Qualcuno, già avanti negli anni, è tentato di domandarsi: «Ma a che scopo dovrei cercare di star meglio, di essere un po' meno infelice? Forse per poter misurare in tutto il suo orrore il vuoto della mia vita trascorsa, adesso che non mi resta più tempo per darle una svolta? No: meglio seguitare a vivere come ho sempre vissuto: altrimenti sarebbe una beffa».
È un ragionamento sbagliato, perché la vera beffa è perseverare nell'infelicità, quando si è intravista la possibilità di uscirne. Per un anno, per un giorno: che importa? Quello che conta non è la durata del tempo che ci resta da vivere, ma la sua qualità. Un giorno vissuto con pienezza non è cosa da poco: può colmare il vuoto di una intera vita.
Viceversa, una vita interamente vuota non ha molto valore, neppure se durasse mille anni. Ma un giorno di pienezza potrebbe riscattare mille anni di vuoto esistenziale: perciò non è mai troppo tardi per riscuotersi ed aprire gli occhi.
Ce n'è di bellezza, nel mondo, che attende ancora il nostro sguardo!
Anche perché il segreto è capire che la bellezza, prima ancora che nel mondo, è nell'occhio che la vede e la sa riconoscere: è in noi stessi, nella nostra anima. La nostra anima è bella, purché noi non le neghiamo ostinatamente, fino all'ultimo, il suo alimento necessario.
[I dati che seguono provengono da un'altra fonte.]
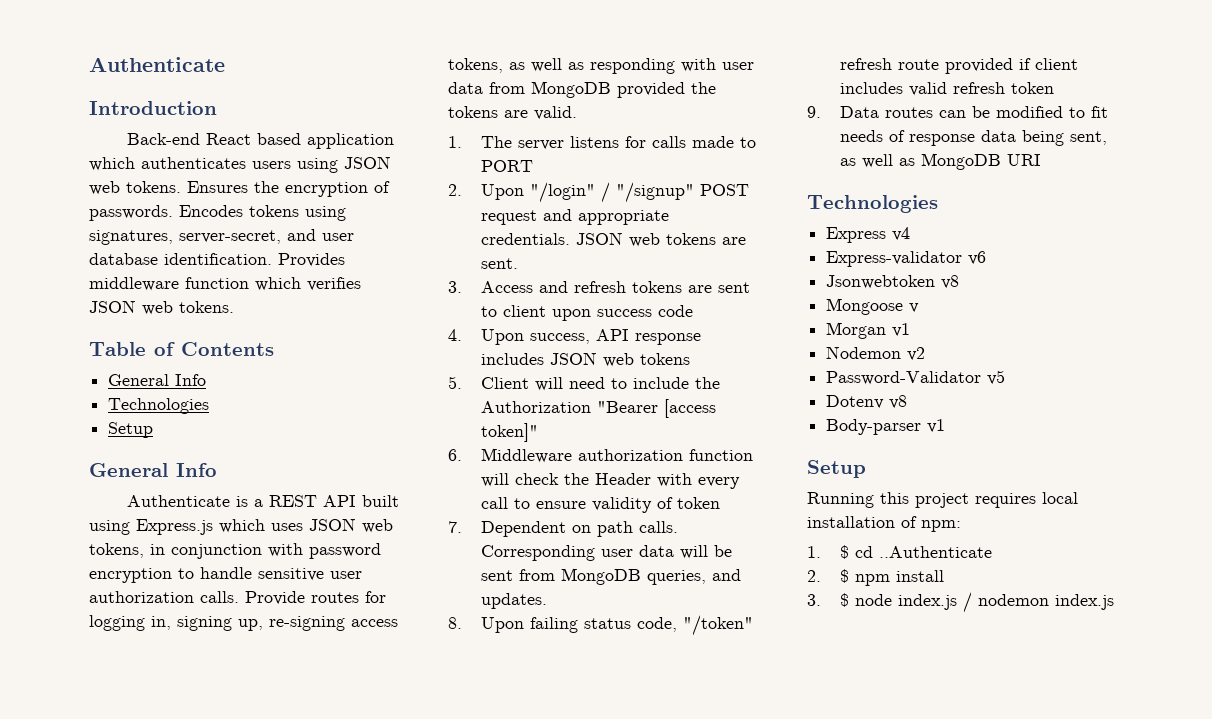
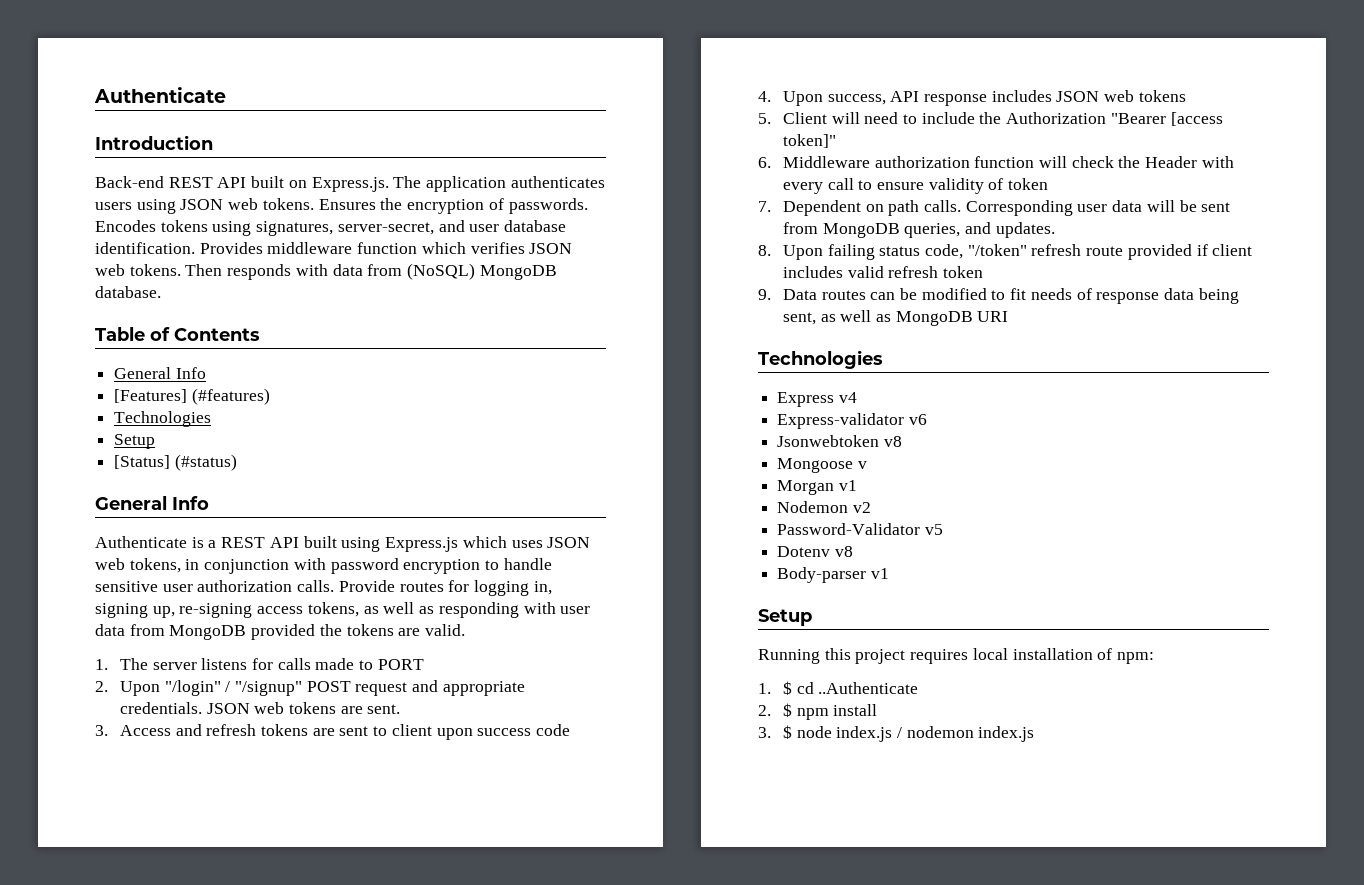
- Back-end React based application which authenticates users using JSON web tokens.
+ Back-end REST API built on Express.js. The application authenticates users using JSON web tokens.
+ Then responds with data from (NoSQL) MongoDB database.
+ [Features] (#features)
+ [Status] (#status)

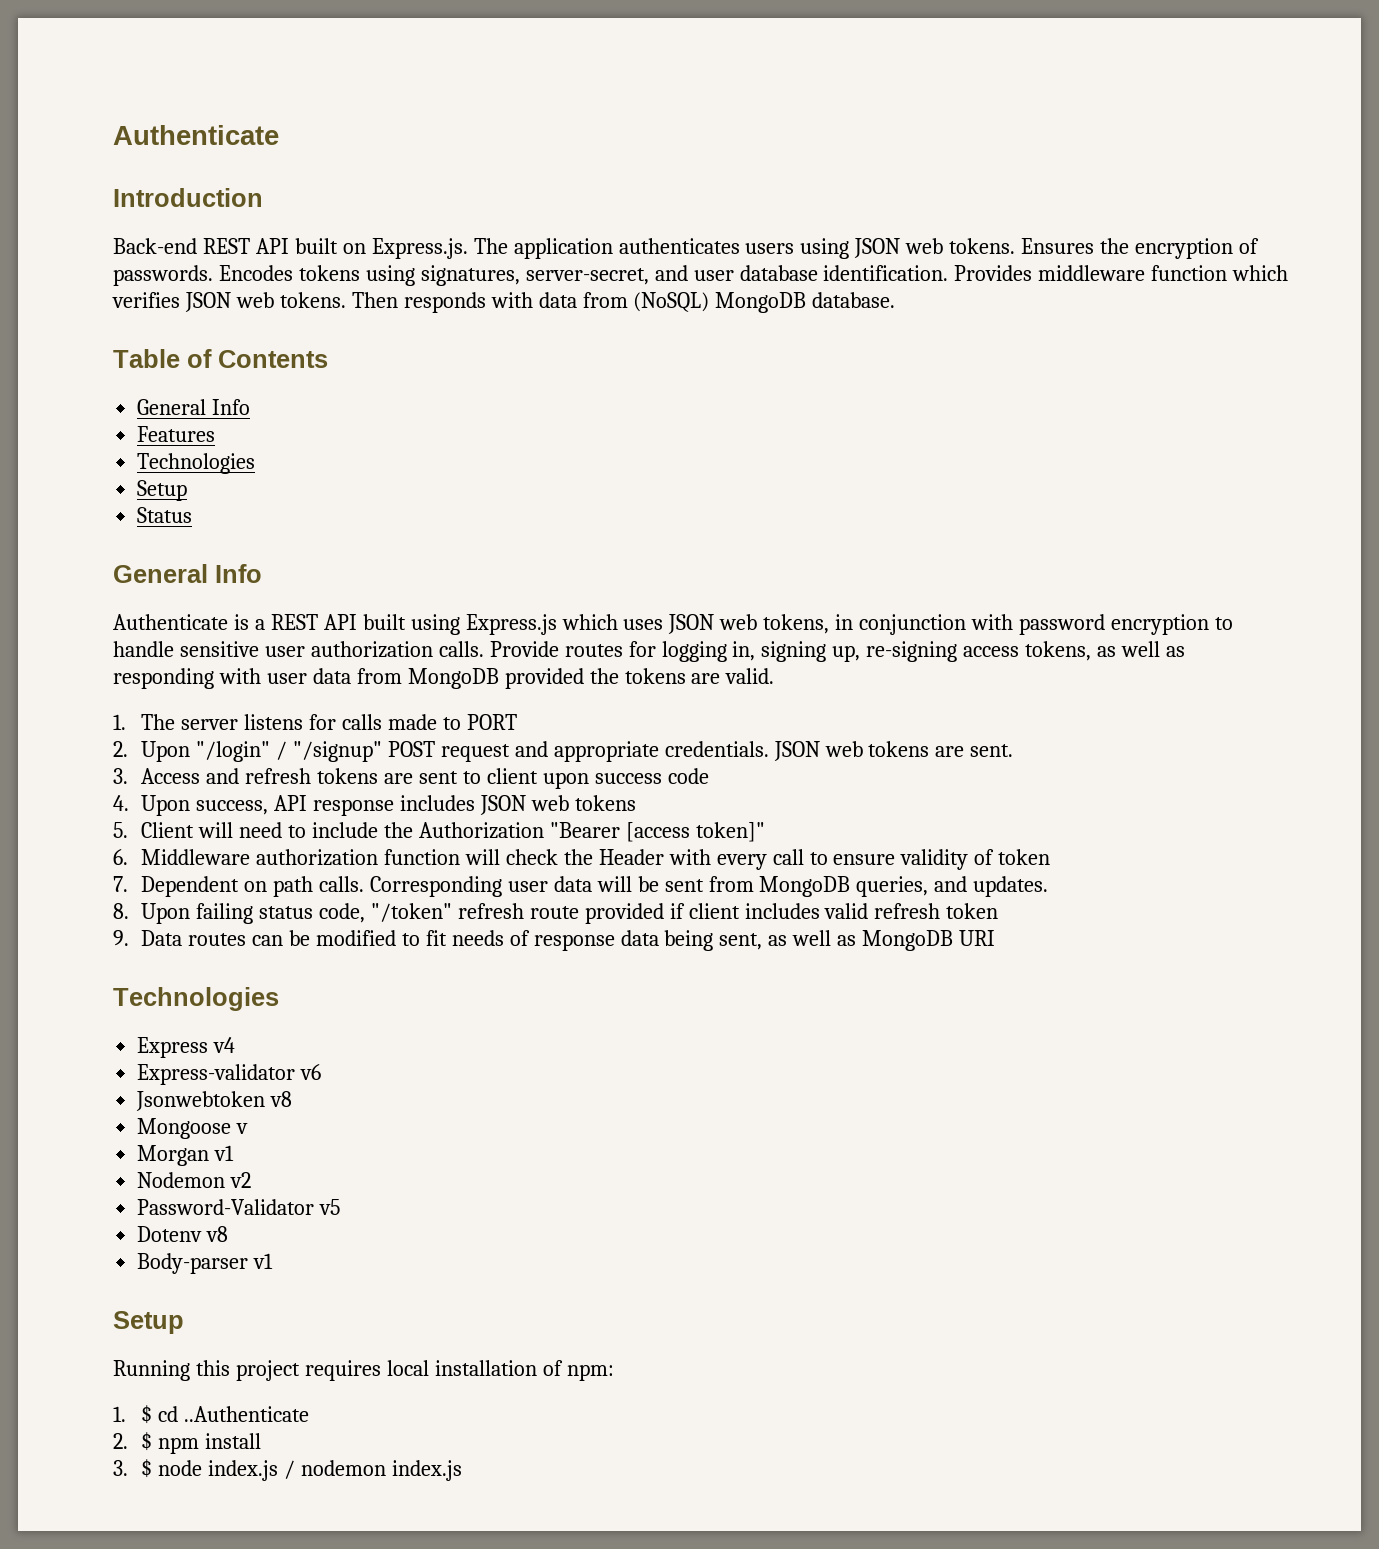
- [Features] (#features)
+ Features
- [Status] (#status)
+ Status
L'alimento dell'anima è l'amore. Noi non possiamo vivere senza amare, amare, amare: a cominciare da noi stessi, per abbracciare il mondo intero.
Tale è la nostra natura: perché veniamo dall'Essere; e l'Essere, proprio in quanto è, è Amore.
Amare, perciò, vuole dire ritrovare la strada di casa, la strada dell'Essere dal quale proveniamo e verso il quale sono attratti i nostri passi, fino all'ultimo giorno di vita.